This project demonstrates the fusion of camera and LiDAR data using the early sensor fusion technique. Early fusion involves combining raw data from multiple sensors before processing. In this project, we utilize the KITTI dataset to fuse image and LiDAR data from specific scenarios. Subsequently, an object detection algorithm is applied to the fused data, resulting in the detection of objects and their distances. The final output can be seen in the following GIF:
For this project, we use the KITTI dataset. You can find more information about the dataset by visiting this link.
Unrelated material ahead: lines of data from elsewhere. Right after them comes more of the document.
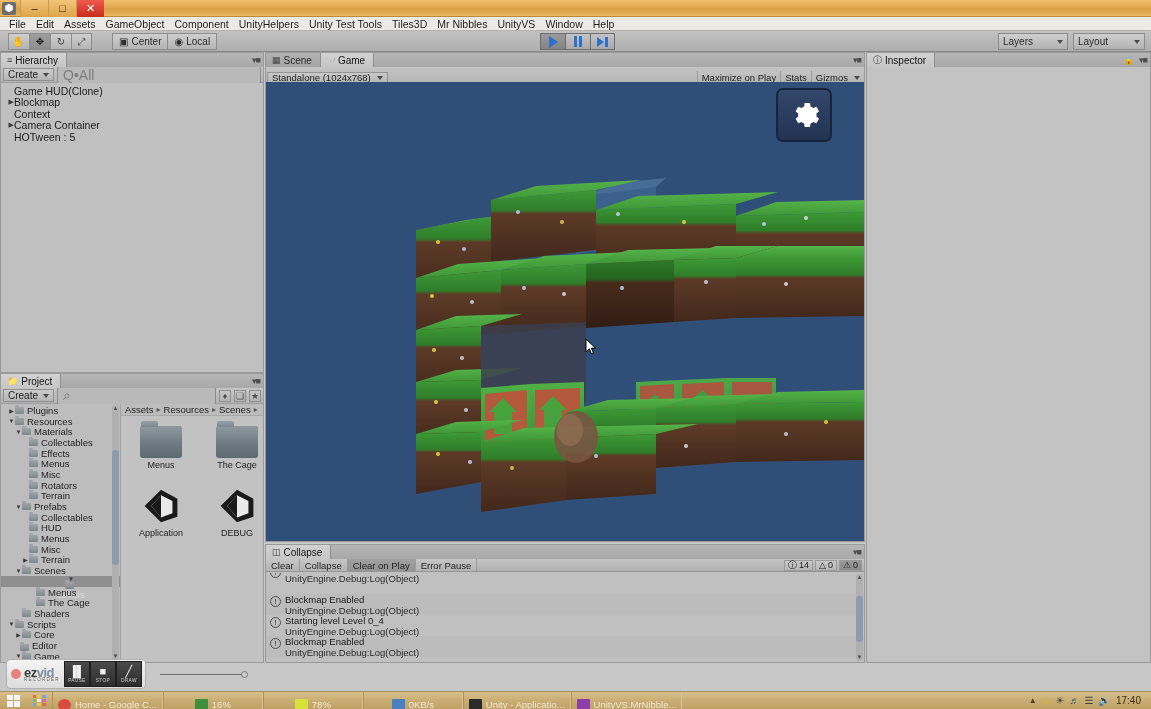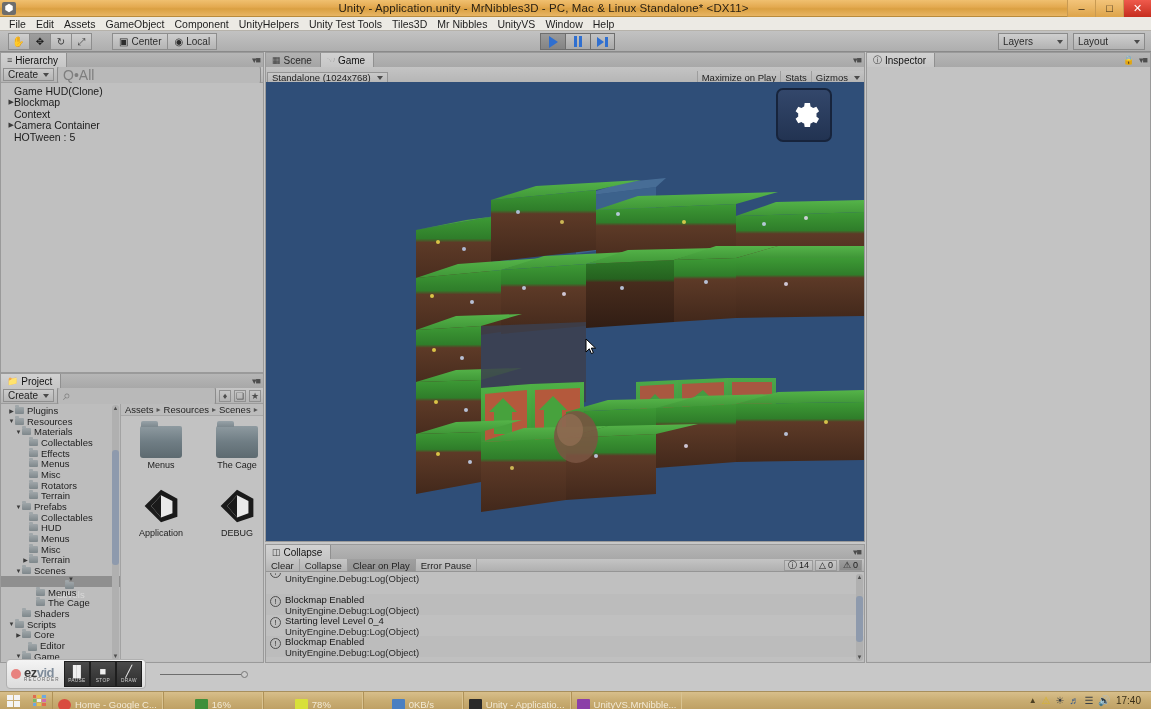--- a/index.html
+++ b/index.html
@@ -248,21 +248,20 @@
 <body>
 
 <div id="app">
 
   <div class="titlebar">
     <div class="tb-icon">
       <svg width="10" height="10" viewBox="0 0 24 24">
           <path d="M12 2 L21 7 L21 17 L12 22 L3 17 L3 7 Z" fill="#fff"></path>
         </svg>
     </div>
-    <div class="tb-title">Unity - Application.unity - MrNibbles3D - PC, Mac &amp; Linux Standalone* &lt;DX11&gt;</div>
     <div class="tb-buttons">
       <div class="tb-btn">–</div>
       <div class="tb-btn">□</div>
       <div class="tb-btn close">✕</div>
     </div>
   </div>
 
   <div class="menubar" id="menubar">
       <div class="menu-item">File</div>
       <div class="menu-item">Edit</div>
@@ -501,21 +500,21 @@
             <div class="trow" style="padding-left: 7px;">
               <span class="tw">▼</span>
               <span class="folder"></span>
               <span>Scripts</span>
             </div>
             <div class="trow" style="padding-left: 14px;">
               <span class="tw">▶</span>
               <span class="folder"></span>
               <span>Core</span>
             </div>
-            <div class="trow" style="padding-left: 20px; align-items: flex-end;">
+            <div class="trow" style="padding-left: 12px; align-items: flex-end;">
               <span class="tw"></span>
               <span class="folder"></span>
               <span>Editor</span>
             </div>
             <div class="trow" style="padding-left: 14px;">
               <span class="tw">▼</span>
               <span class="folder"></span>
               <span>Game</span>
             </div>
           </div>

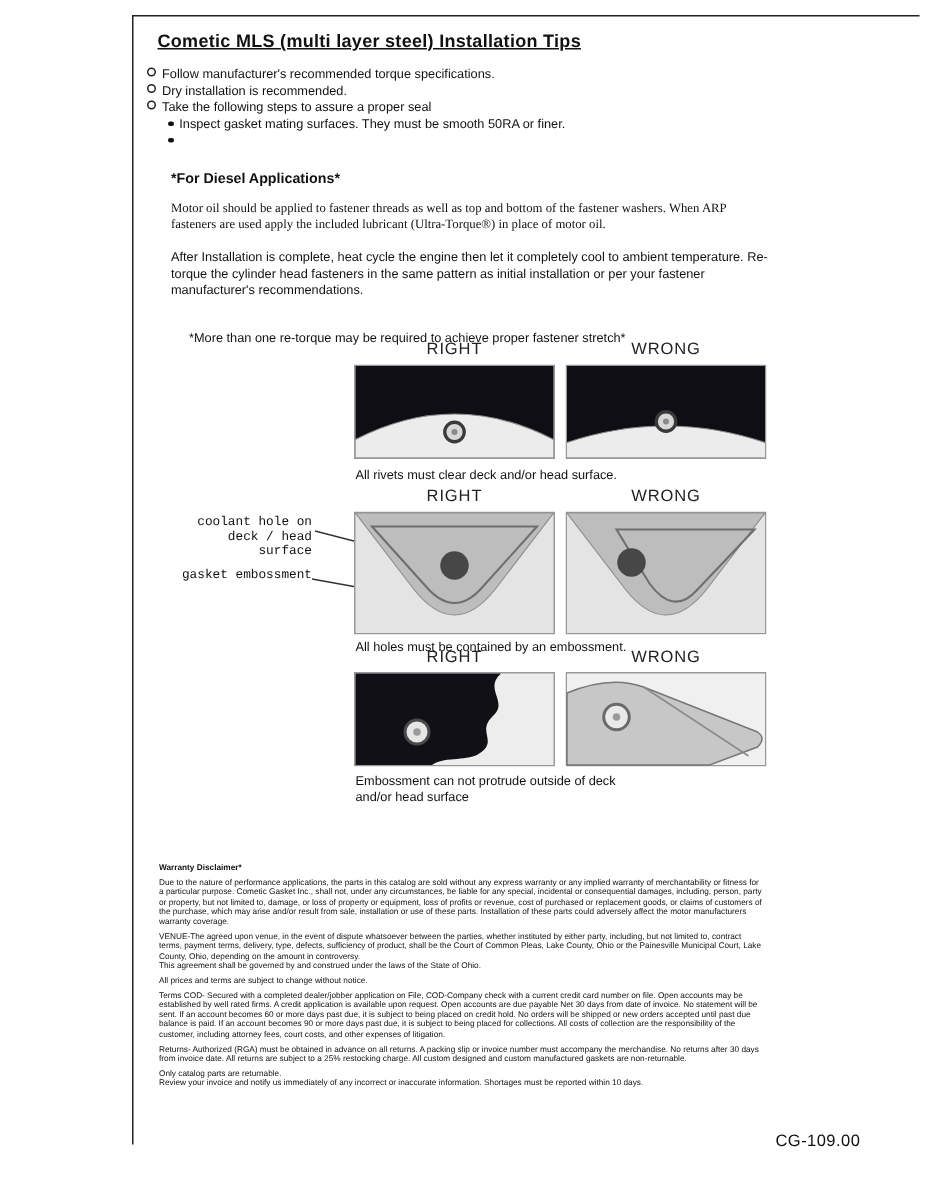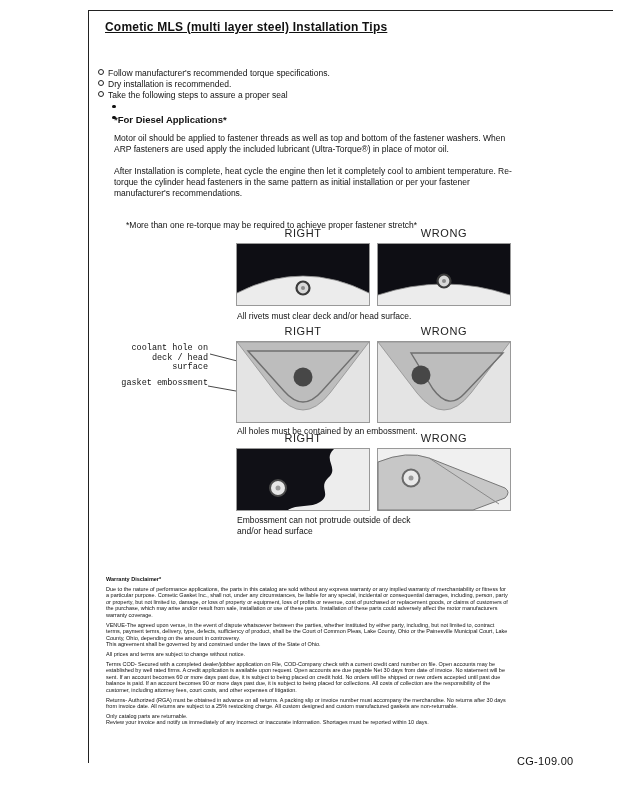--- a/index.html
+++ b/index.html
@@ -8,30 +8,30 @@
     font-family:"Liberation Sans","DejaVu Sans",sans-serif;color:#111;
   }
   .frame{
     position:absolute;left:88px;top:10px;width:524px;height:752px;
     border-top:1.2px solid #222;border-left:1.2px solid #222;
   }
   .title{
     position:absolute;left:105px;top:20px;margin:0;
     font-size:12px;font-weight:bold;text-decoration:underline;letter-spacing:0.2px;
   }
-  .tips{position:absolute;left:98px;top:44px;width:430px;font-size:8.5px;line-height:11px;margin-top:24px;}
+  .tips{position:absolute;left:98px;top:44px;width:430px;font-size:8.5px;line-height:11px;}
   .tip{white-space:nowrap;}
   .tip.sub{margin-left:14px;}
   .ring{display:inline-block;width:4px;height:4px;border:0.9px solid #222;border-radius:50%;
         margin-right:4px;vertical-align:1px;}
   .dot{display:inline-block;width:3.5px;height:3.5px;background:#111;border-radius:50%;
        margin-right:4px;vertical-align:1px;}
   .diesel-heading{position:absolute;left:114px;top:114px;margin:0;font-size:9.5px;font-weight:bold;}
   .para{position:absolute;left:114px;margin:0;width:398px;font-size:8.5px;line-height:11px;}
-  .p1{top:133px;}
+  .p1{top:133px;font-family:Liberation Serif, serif;}
   .p2{top:166px;}
   .note{position:absolute;left:114px;top:208px;margin:12px;font-size:8.5px;}
   .lbl{position:absolute;width:134px;text-align:center;font-size:11px;letter-spacing:0.6px;color:#222;}
   .c1{left:236px;} .c2{left:377px;}
   .rowlbl1{top:227px;} .rowlbl2{top:325px;} .rowlbl3{top:432px;}
   .dimg{position:absolute;line-height:0;}
   .i1l{left:236px;top:243px;} .i1r{left:377px;top:243px;}
   .i2l{left:236px;top:341px;} .i2r{left:377px;top:341px;}
   .i3l{left:236px;top:448px;} .i3r{left:377px;top:448px;}
   .cap{position:absolute;left:237px;font-size:8.5px;line-height:10.5px;color:#111;}
@@ -52,21 +52,21 @@
 <div>
 
   <div class="frame"></div>
 
   <h1 class="title">Cometic MLS (multi layer steel) Installation Tips</h1>
 
   <div class="tips">
     <div class="tip"><span class="ring"></span><span>Follow manufacturer's recommended torque specifications.</span></div>
     <div class="tip"><span class="ring"></span><span>Dry installation is recommended.</span></div>
     <div class="tip"><span class="ring"></span><span>Take the following steps to assure a proper seal</span></div>
-    <div class="tip sub"><span class="dot"></span></div>
+    <div class="tip sub"><span class="dot"></span><span>Inspect gasket mating surfaces.  They must be smooth 50RA or finer.</span></div>
     <div class="tip sub"><span class="dot"></span></div>
   </div>
 
   <h2 class="diesel-heading">*For Diesel Applications*</h2>
   <p class="para p1">Motor oil should be applied to fastener threads as well as top and bottom of the fastener washers. When ARP fasteners are used apply the included lubricant (Ultra-Torque®) in place of motor oil.</p>
   <p class="para p2">After Installation is complete, heat cycle the engine then let it completely cool to ambient temperature. Re-torque the cylinder head fasteners in the same pattern as initial installation or per your fastener manufacturer's recommendations.</p>
   <p class="note">*More than one re-torque may be required to achieve proper fastener stretch*</p>
 
   <div class="lbl c1 rowlbl1">RIGHT</div>
   <div class="lbl c2 rowlbl1">WRONG</div>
The raw image and point cloud data are as follows:
Image Data from camera
Point Cloud Data from LiDAR
Analyzing the KITTI dataset environment provides information about the sensor positions:
We employ the following formula to project Lidar points (in 3D) onto images (2D): Y(2D) = P * R0 * R|t * X(3D) Where:
- P is the Camera intrinsic calibration matrix
- R0 is the Stereo rectification matrix
- R|t is the Lidar to camera rotation/translation matrix
- X is Lidar points in 3D
- Y is Camera points in 2D
The formula is implemented in the lidar_to_camera_projection
script, producing the following output:
Utilizing Yolo, we can detect objects within the image. Running the object_detection_2d
script yields the following result:
After detecting objects, we can filter point clouds associated with these objects by passing their bounding box coordinates to the early-fused data. While some outliers may be present, outlier removal techniques can be applied to remove unwanted points and calculate the distance to these detected objects. Running the fuse_point_clouds_with_bboxes
script results in the following output:
The video_writing
script can be used to create the final output as depicted in the GIF above.
This project was inspired by and guided by Jeremy Cohen's course at Think Autonomous.